In our study we used regularised regression methods (also called penalised or shrinkage regression methods) as relatively simple, but often powerful machine learning methods which compare competitively to more complex machine learning methods like random forest or support vector machines[46-48]. We chose regularised regression methods to enhance interpretability of the final model, in particular compared to models developed through clinical learning. It is important for clinicians to interpret prognostic models to gain knowledge and to detect their potential biases and limitations in real-world use[49]. Regularised regression fits generalised linear models, for which the sizes of the coefficients are constrained to reduce overfitting. Two common regularised regression approaches to be considered in this study are RIDGE[50] and LASSO[51]. The primary difference between RIDGE and LASSO is that RIDGE regression constrains the sum of squares of the coefficients, whereas LASSO constrains the sum of absolute values of the coefficients[45]. Unlike RIDGE, LASSO shrinks the coefficient to zero and thus performs an automatic selection of predictors. The degree of constraint (or penalty) is determined by automated computer-intensive grid searches of tuning parameters. Because constraints depend on the magnitude of each variable, it is necessary to standardise variables. The final tuning parameter is chosen as the one which maximises a measure of prediction accuracy of unseen (hold-out) data using, for example, cross-validation methods[45].

Therefore, in experiment 1, we applied RIDGE and LASSO to the original unregularized Cox regression model in the same database to estimate their apparent and external performance (Harrell’s C) in the derivation and validation datasets respectively. Their difference was then used to estimate the model’s optimism.

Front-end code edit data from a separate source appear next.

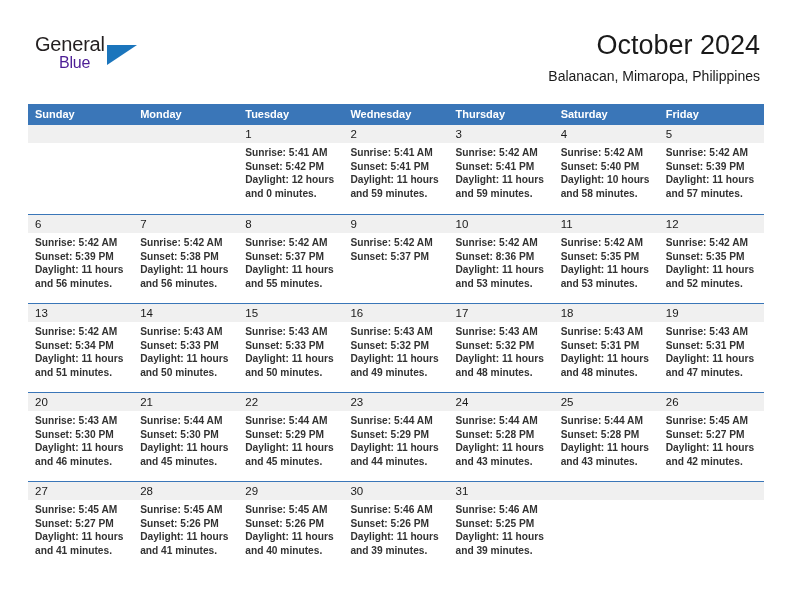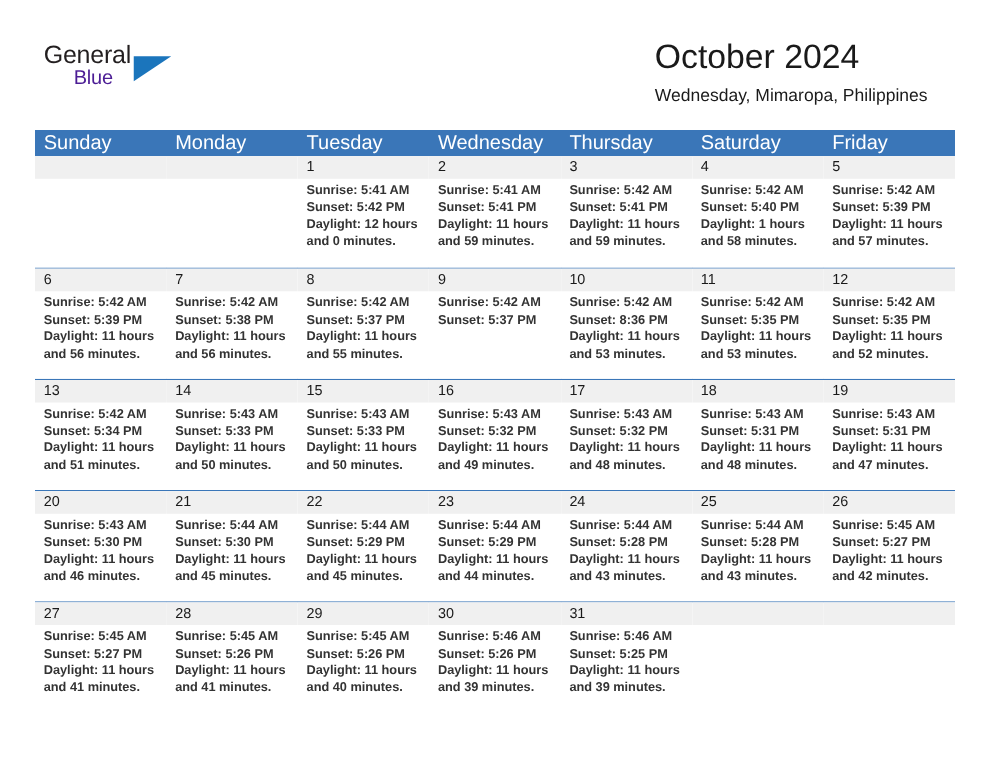--- a/index.html
+++ b/index.html
@@ -68,8 +68,9 @@
 
   .title-block {
     position: absolute;
-    right: 50px;
+    right: 32px;
     top: 28px;
+    text-align: right;
   }
   .cal-title {
     font-size: 27px;

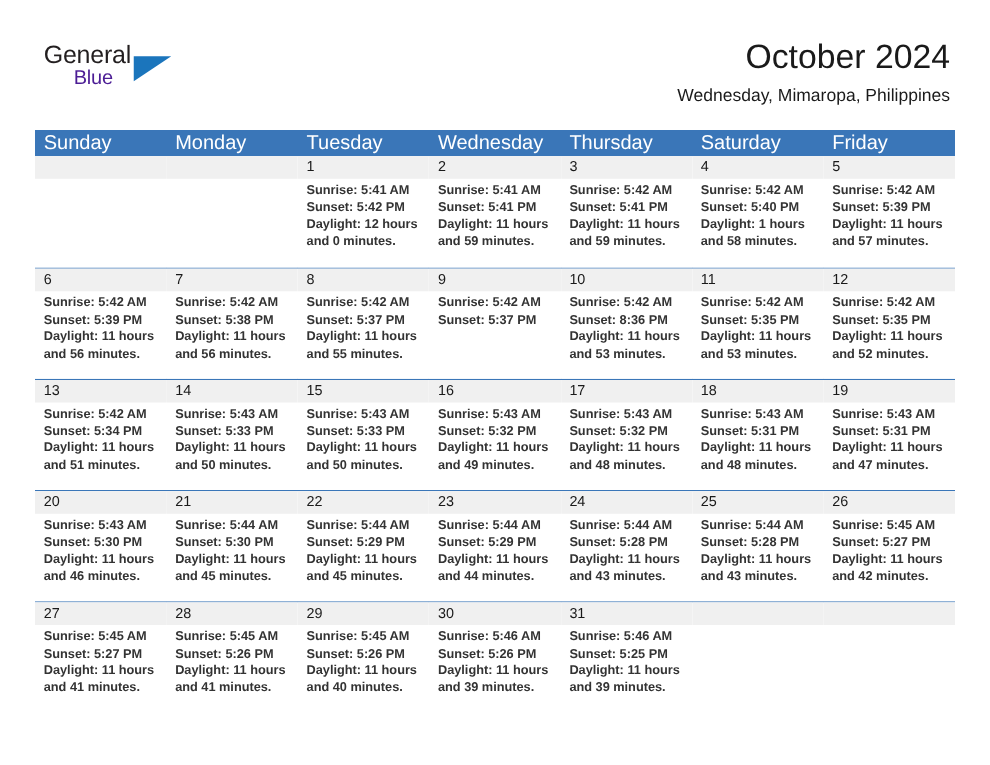--- a/index.html
+++ b/index.html
@@ -169,7 +169,7 @@
 
     <div class="title-block">
       <div class="cal-title">October 2024</div>
-      <div class="cal-subtitle">Wednesday, Mimaropa, Philippines</div>
+      <div class="cal-subtitle">Balanacan, Mimaropa, Philippines</div>
     </div>
 
   </div>

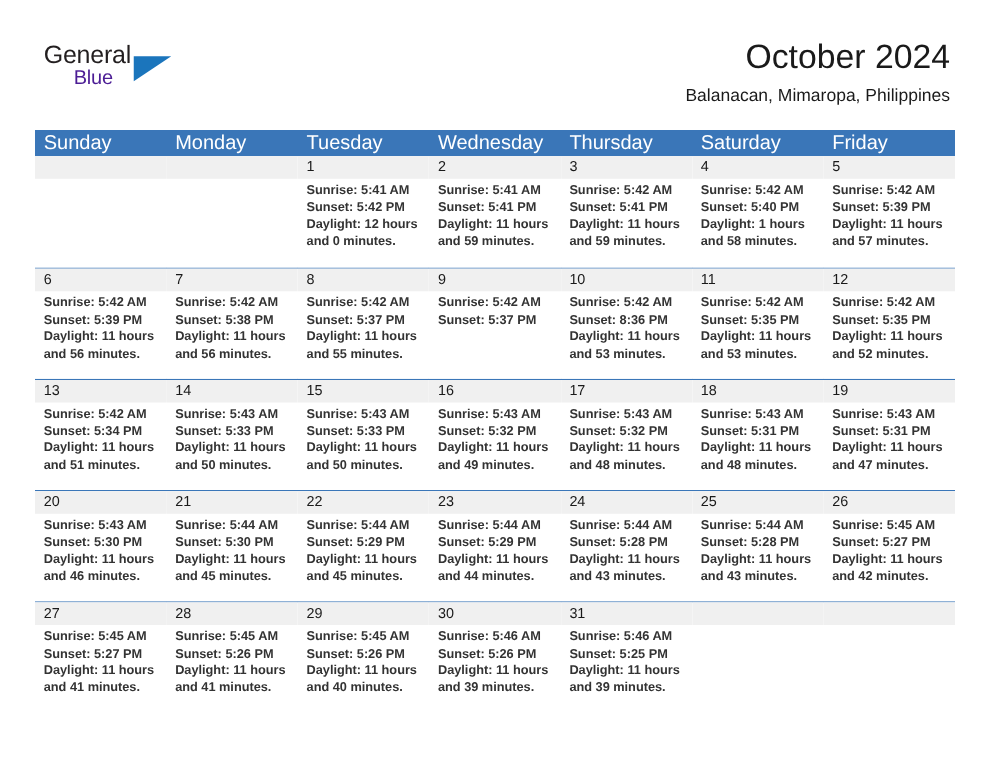--- a/index.html
+++ b/index.html
@@ -106,11 +106,12 @@
     box-sizing: border-box;
     padding-left: 7px;
     color: #ffffff;
-    font-size: 16px;
+    font-size: 11px;
     line-height: 21px;
     font-family: "Liberation Sans", sans-serif;
     white-space: nowrap;
     overflow: hidden;
+    font-weight: bold;
   }
   .week-row {
     display: flex;

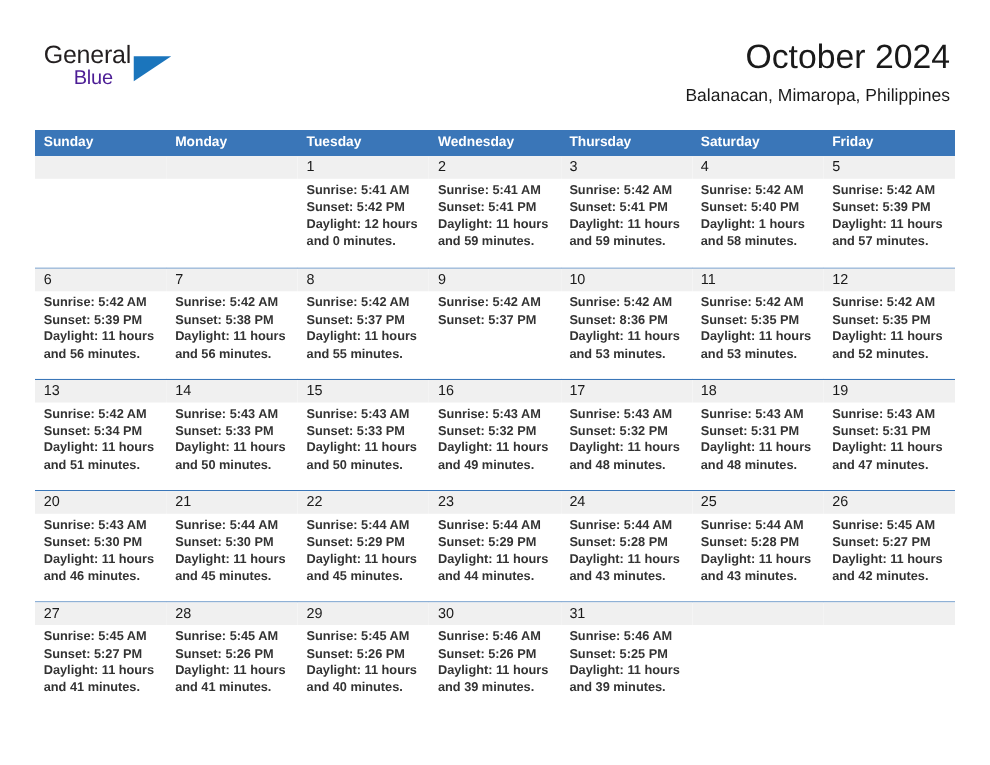--- a/index.html
+++ b/index.html
@@ -222,7 +222,7 @@
             <div class="day-info">
               <div>Sunrise: 5:42 AM</div>
               <div>Sunset: 5:40 PM</div>
-              <div class="wrap">Daylight: 1 hours and 58 minutes.</div>
+              <div class="wrap">Daylight: 10 hours and 58 minutes.</div>
             </div>
           </div>
           <div class="day-cell">

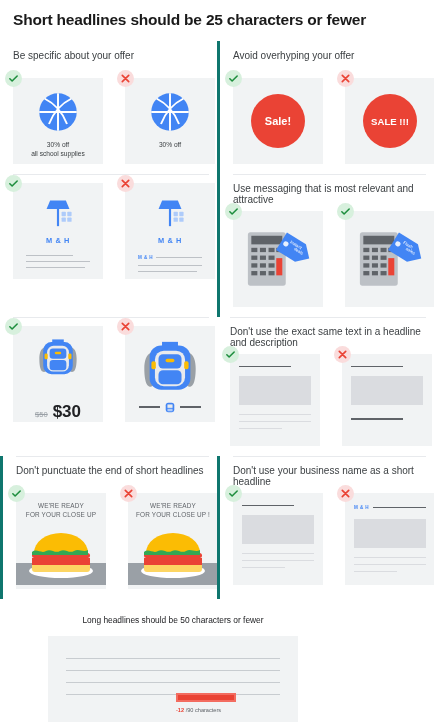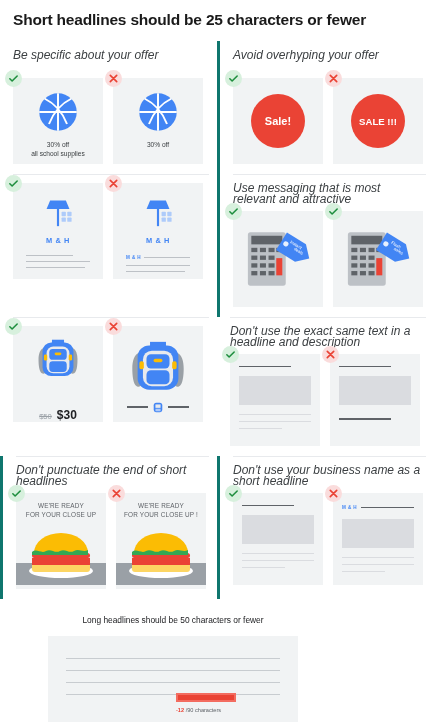--- a/index.html
+++ b/index.html
@@ -41,12 +41,11 @@
     height: 1px; background: #e8eaed;
   }
   .cell-title {
-    font-size: 12px;
+    font-size: 10px;
     line-height: 11px;
     color: #3c4043;
     margin-bottom: 6px;
     min-height: 22px;
-    font-style: italic;
   }
 
   

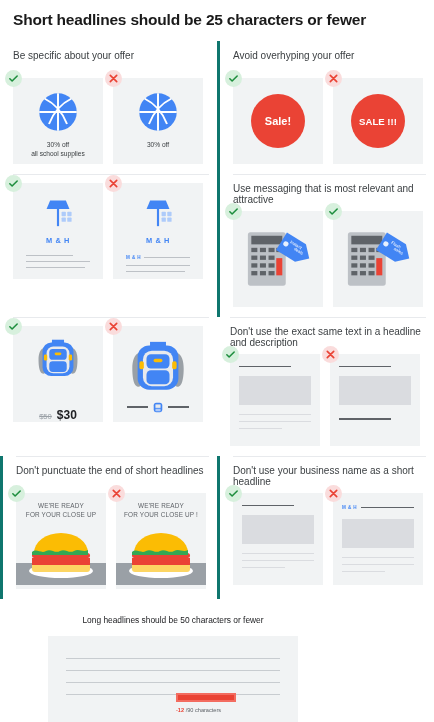--- a/index.html
+++ b/index.html
@@ -49,7 +49,7 @@
   }
 
   
-  .pair { display: flex; gap: 10px; }
+  .pair { display: flex; gap: 22px; }
   .example { position: relative; width: 90px; }
   .badge {
     position: absolute;

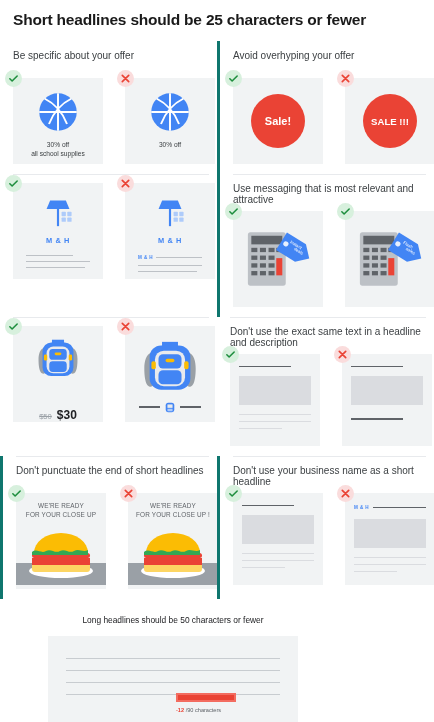--- a/index.html
+++ b/index.html
@@ -114,7 +114,7 @@
   .tile-pack { height: 96px; justify-content: flex-start; padding-top: 7px; }
   .price-row { margin-top: 3px; display: flex; align-items: baseline; gap: 5px; }
   .price-old { font-size: 7.6px; color: #9aa0a6; text-decoration: line-through; margin-top: 29px; }
-  .price-new { font-size: 12px; font-weight: bold; color: #202124; }
+  .price-new { font-size: 17px; font-weight: bold; color: #202124; }
   .dash-row { margin-top: 5px; display: flex; align-items: center; gap: 4px; }
   .dash-row .dash { width: 21px; height: 1.6px; background: #5f6368; }
 

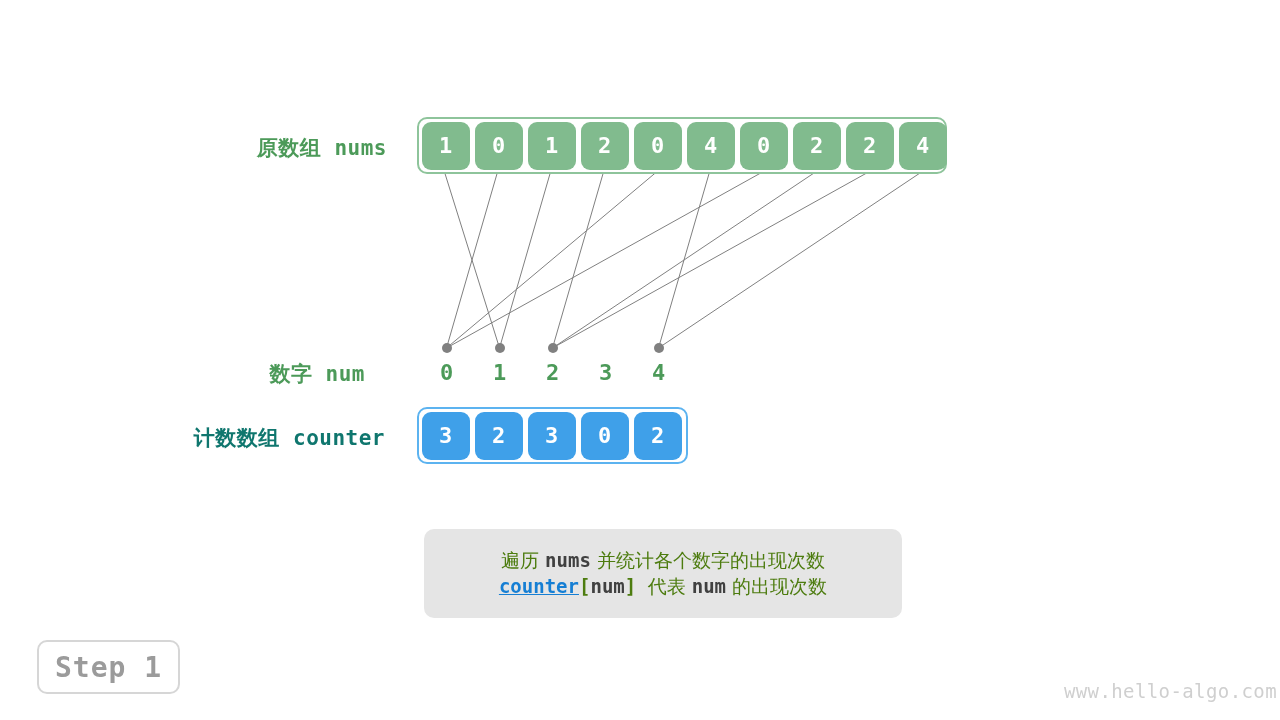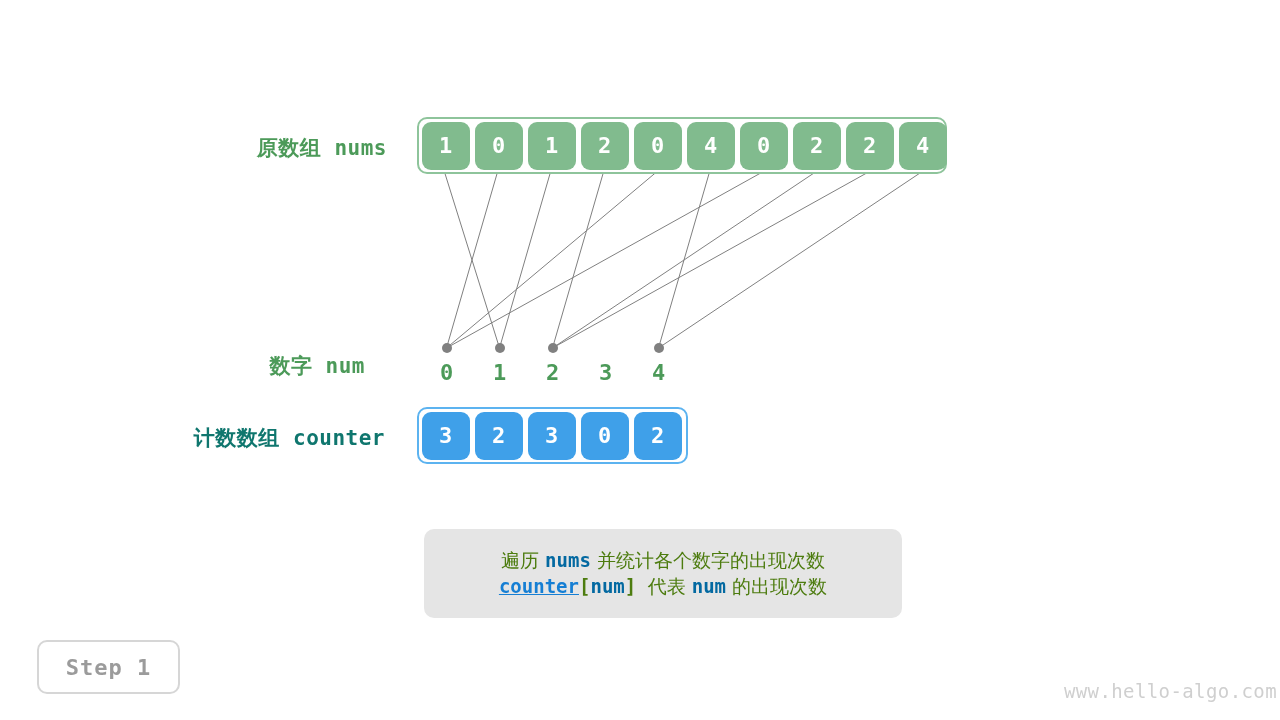--- a/index.html
+++ b/index.html
@@ -197,7 +197,7 @@
       <div class="cell green">4</div>
     </div>
 
-  <div class="row-label label-green" style="left:140px; top:352px; width:225px;">数字 num</div>
+  <div class="row-label label-green" style="left:140px; top:360px; width:225px;">数字 num</div>
 
   <div class="num-row" id="num-row" style="left:420px; top:340px; width:290px; height:48px;">
       <div class="num-tick" style="left: 0px; top: 22px;">0</div>

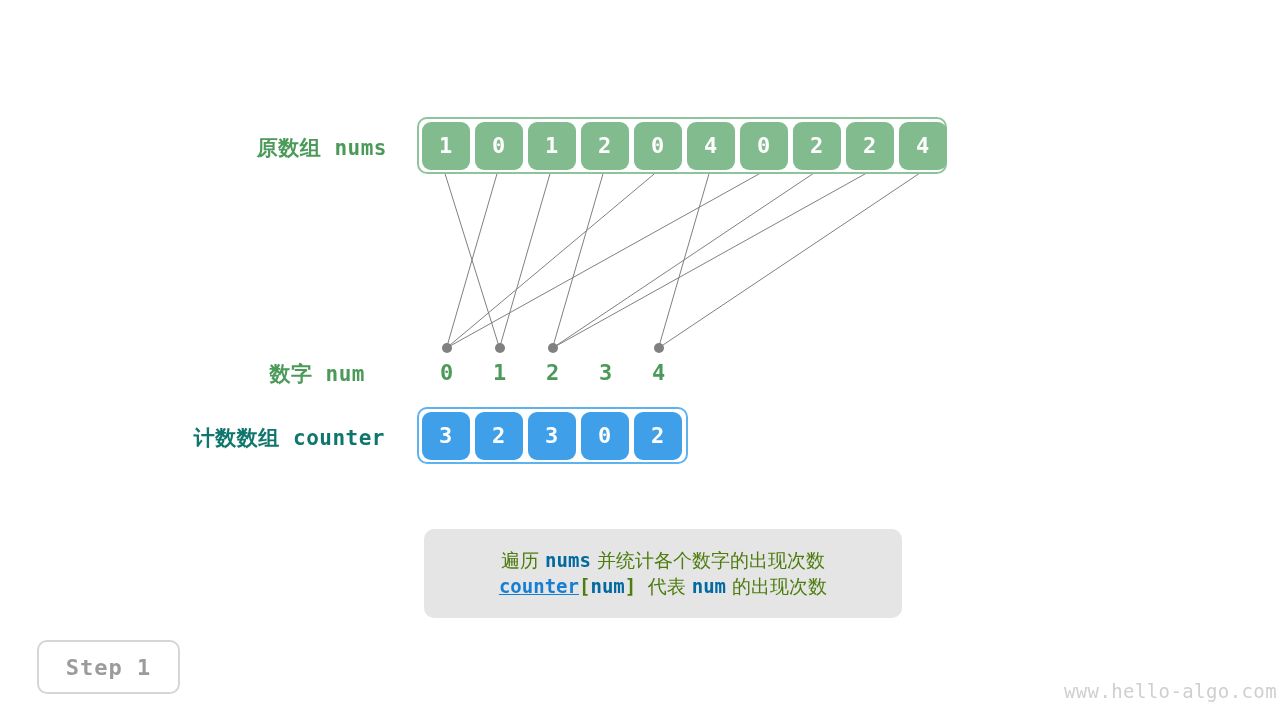--- a/index.html
+++ b/index.html
@@ -128,7 +128,7 @@
     font-family: "DejaVu Sans Mono", "Liberation Mono", monospace;
     font-weight: bold;
   }
-  .cg { color: #0369a1; }
+  .cg { color: #404040; }
   .cb { color: #167fd4; text-decoration: underline; }
   .ck { color: #4d7c0f; }
 

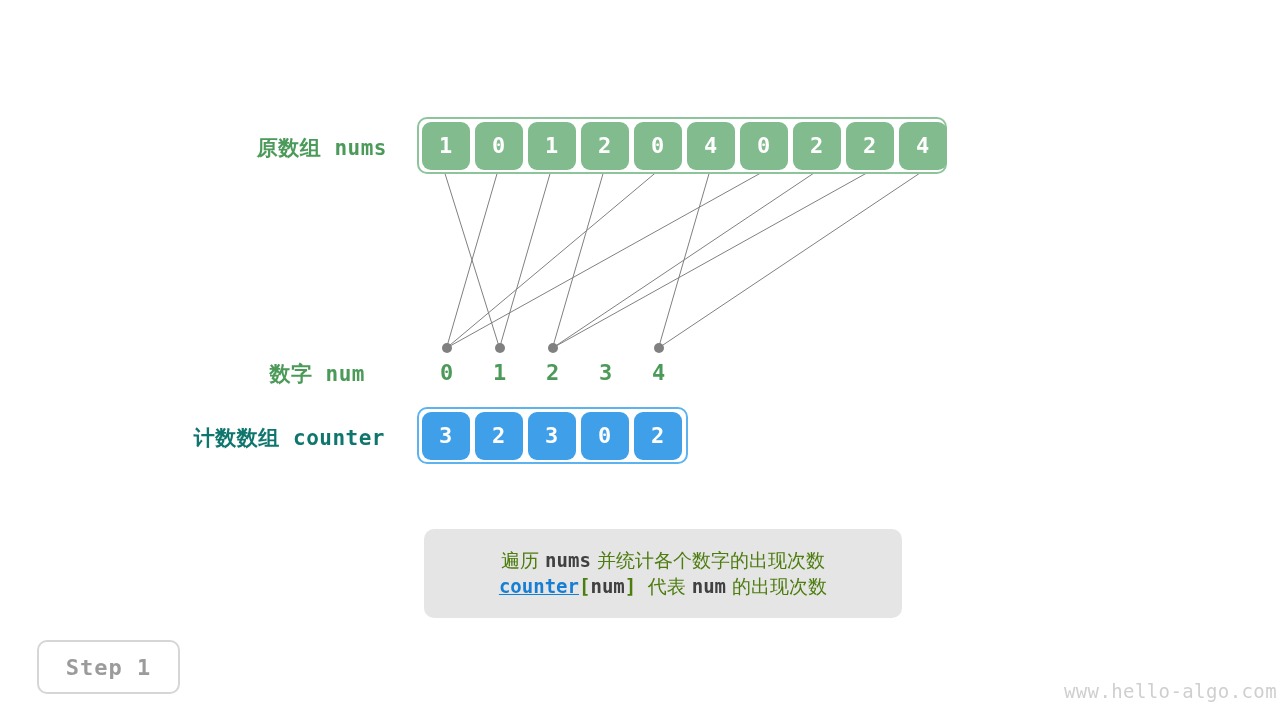--- a/index.html
+++ b/index.html
@@ -148,7 +148,7 @@
     justify-content: center;
     font-family: "DejaVu Sans Mono", "Liberation Mono", monospace;
     font-weight: bold;
-    font-size: 22px;
+    font-size: 28px;
     color: #9b9b9b;
     letter-spacing: 1px;
   }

Experiment 2: Diagnostic subdivisions vs diagnostic categories vs diagnostic spectra for the prediction of psychosis

We developed two refined prognostic models, M2 and M3, which differed from the original M1 model (diagnostic spectra, e.g. F30-F39 Mood [affective] disorders) by employing two expanded definitions of the predictor ICD-10 index diagnosis (the strongest predictor of the model[28,30]). The model M2 (diagnostic categories) expanded the M1 model by adopting the 62 ICD-10 diagnostic categories—excluding psychotic and organic mental disorders—rather than the broader spectra (e.g. F30 manic episode, F31 Bipolar affective disorders etc.). The model M3 (diagnostic subdivisions) further expanded the M2 model by including all of the 383 specific ICD-10 diagnostic subdivisions of non-organic and non-psychotic mental disorder (e.g. F30.0 hypomania, F30.1 mania without psychotic symptoms, F30.2 mania with psychotic symptoms, F30.8 other manic episodes, F30.9 manic episode unspecified). From a clinical point of view, these refined models reflect the potential utility of specific vs block vs spectrum diagnostic formulations for the prediction of psychosis onset in at-risk individuals. The two previous independent replications of the original M1 model confirmed that the clinicians’ pattern recognition of key diagnostic spectra is useful from a clinical prediction point of view. Thus, experiment 2a tested the clinical hypothesis that the use of more granular and specific ICD-10 index diagnoses would eventually improve the performance of the initial M1 model. The performance of the M1, M2 and M3 models was first reported in the derivation and validation dataset. In a subsequent stage, the model’s performance (Harrell’s C) was compared across each pair within the external validation dataset.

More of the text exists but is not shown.